Before-and-after page screenshots
• • •

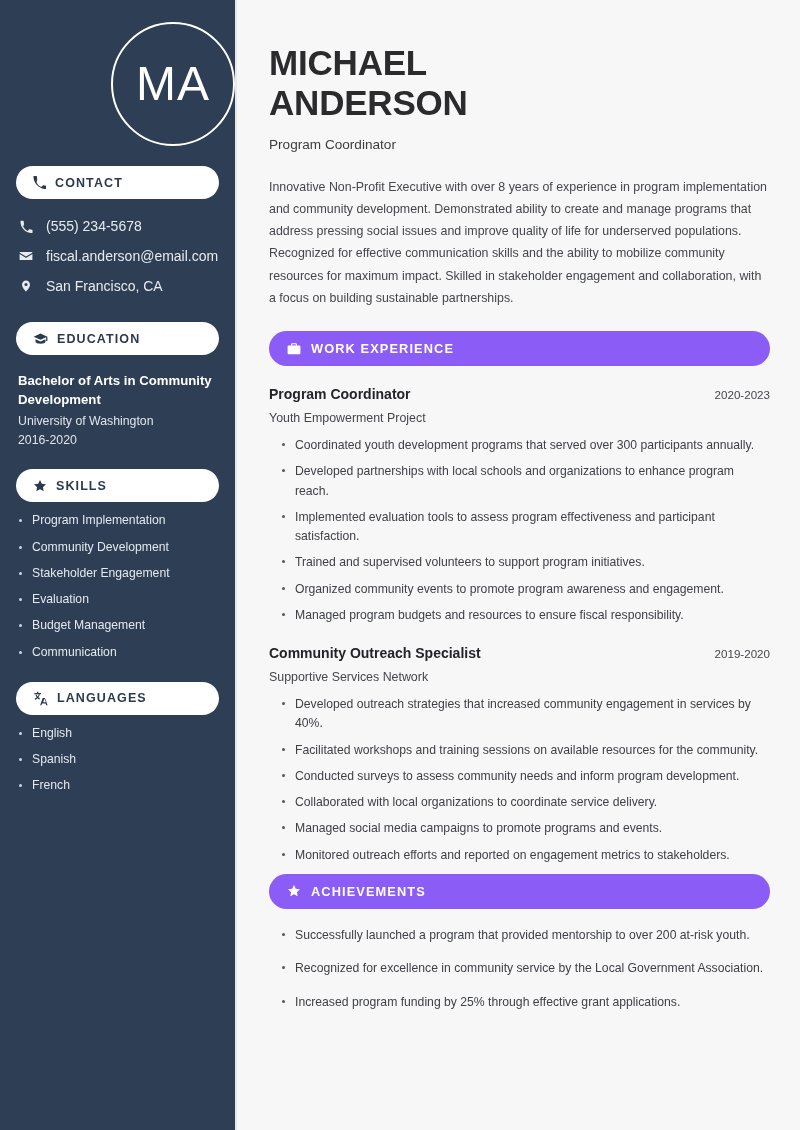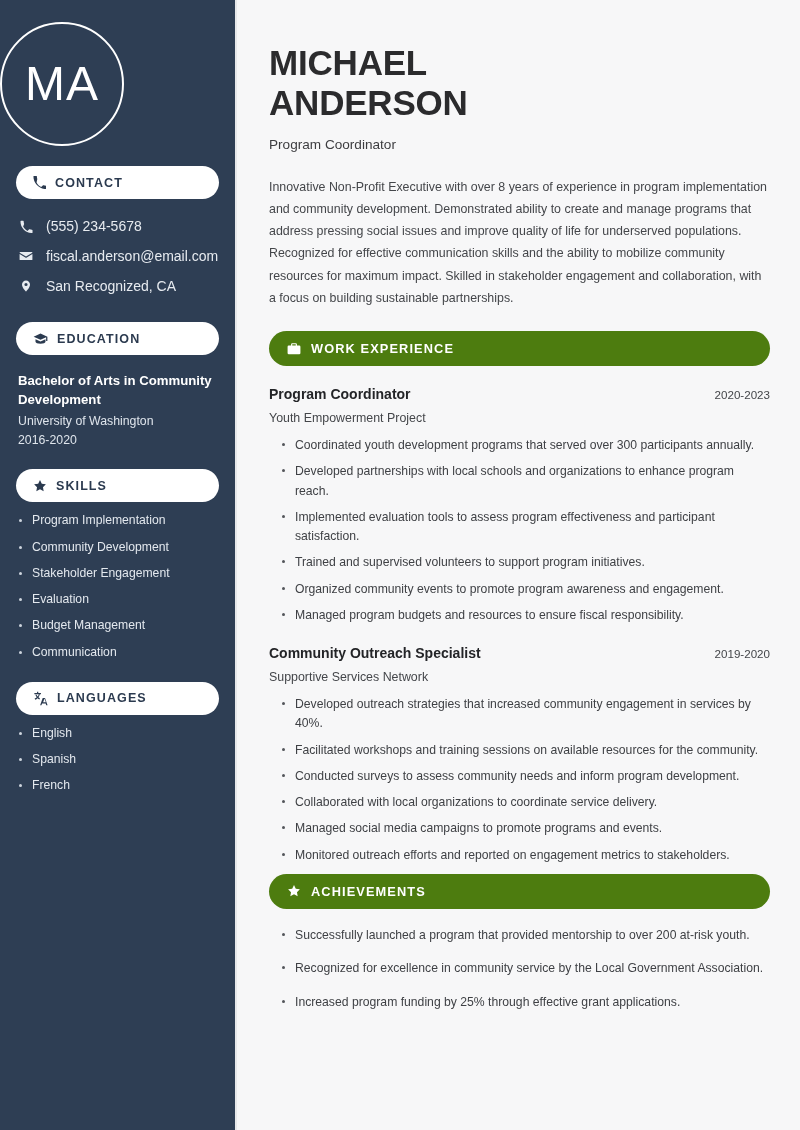--- a/index.html
+++ b/index.html
@@ -29,21 +29,21 @@
     height: 1130px;
     background: #2e3e54;
     box-sizing: border-box;
     border-right: 2px solid #e7e8ea;
   }
 
   
   .monogram-wrap {
     width: 100%;
     display: flex;
-    justify-content: flex-start;
+    justify-content: flex-end;
     margin-top: 22px;
   }
   .monogram {
     width: 124px;
     height: 124px;
     border-radius: 50%;
     border: 2px solid #ffffff;
     display: flex;
     align-items: center;
     justify-content: center;
@@ -169,21 +169,21 @@
     color: #44464a;
     font-size: 12.4px;
     line-height: 1.79;
     margin-top: 24px;
     max-width: 500px;
   }
 
   
   .dark-pill {
     height: 35px;
-    background: #4d7c0f;
+    background: #8b5cf6;
     border-radius: 18px;
     display: flex;
     align-items: center;
     padding-left: 18px;
     box-sizing: border-box;
     gap: 10px;
     margin-top: 22px;
   }
   .dark-pill .pill-label {
     color: #ffffff;
@@ -275,21 +275,21 @@
             </svg>
         </span>
         <span>fiscal.anderson@email.com</span>
       </li>
       <li>
         <span class="icn">
           <svg width="12" height="14" viewBox="0 0 24 24" fill="#e7ebf0">
               <path d="M12 1C7.6 1 4 4.6 4 9c0 5.9 7.1 13.3 7.4 13.6a.8.8 0 001.2 0C12.9 22.3 20 14.9 20 9c0-4.4-3.6-8-8-8zm0 11.2A3.2 3.2 0 1112 5.8a3.2 3.2 0 010 6.4z"></path>
             </svg>
         </span>
-        <span>San Recognized, CA</span>
+        <span>San Francisco, CA</span>
       </li>
     </ul>
 
     <div class="sb-gap-2"></div>
 
     <div class="pill">
       <span class="icn">
         <svg width="15" height="15" viewBox="0 0 24 24" fill="#2b3a4f">
             <path d="M12 4L1 9l11 5 9-4.1V16h2V9L12 4zM4 13.2V17c0 1.7 3.6 3.2 8 3.2s8-1.5 8-3.2v-3.8l-8 3.6-8-3.6z"></path>
           </svg>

• • •

Task to complete
Repeat, exactly as they stand, the line that contains "line-height: 1.79;" and all the lines after it in the data above.

Exercise result
     line-height: 1.79;
     margin-top: 24px;
     max-width: 500px;
   }
 
   
   .dark-pill {
     height: 35px;
-    background: #4d7c0f;
+    background: #8b5cf6;
     border-radius: 18px;
     display: flex;
     align-items: center;
     padding-left: 18px;
     box-sizing: border-box;
     gap: 10px;
     margin-top: 22px;
   }
   .dark-pill .pill-label {
     color: #ffffff;
@@ -275,21 +275,21 @@
             </svg>
         </span>
         <span>fiscal.anderson@email.com</span>
       </li>
       <li>
         <span class="icn">
           <svg width="12" height="14" viewBox="0 0 24 24" fill="#e7ebf0">
               <path d="M12 1C7.6 1 4 4.6 4 9c0 5.9 7.1 13.3 7.4 13.6a.8.8 0 001.2 0C12.9 22.3 20 14.9 20 9c0-4.4-3.6-8-8-8zm0 11.2A3.2 3.2 0 1112 5.8a3.2 3.2 0 010 6.4z"></path>
             </svg>
         </span>
-        <span>San Recognized, CA</span>
+        <span>San Francisco, CA</span>
       </li>
     </ul>
 
     <div class="sb-gap-2"></div>
 
     <div class="pill">
       <span class="icn">
         <svg width="15" height="15" viewBox="0 0 24 24" fill="#2b3a4f">
             <path d="M12 4L1 9l11 5 9-4.1V16h2V9L12 4zM4 13.2V17c0 1.7 3.6 3.2 8 3.2s8-1.5 8-3.2v-3.8l-8 3.6-8-3.6z"></path>
           </svg>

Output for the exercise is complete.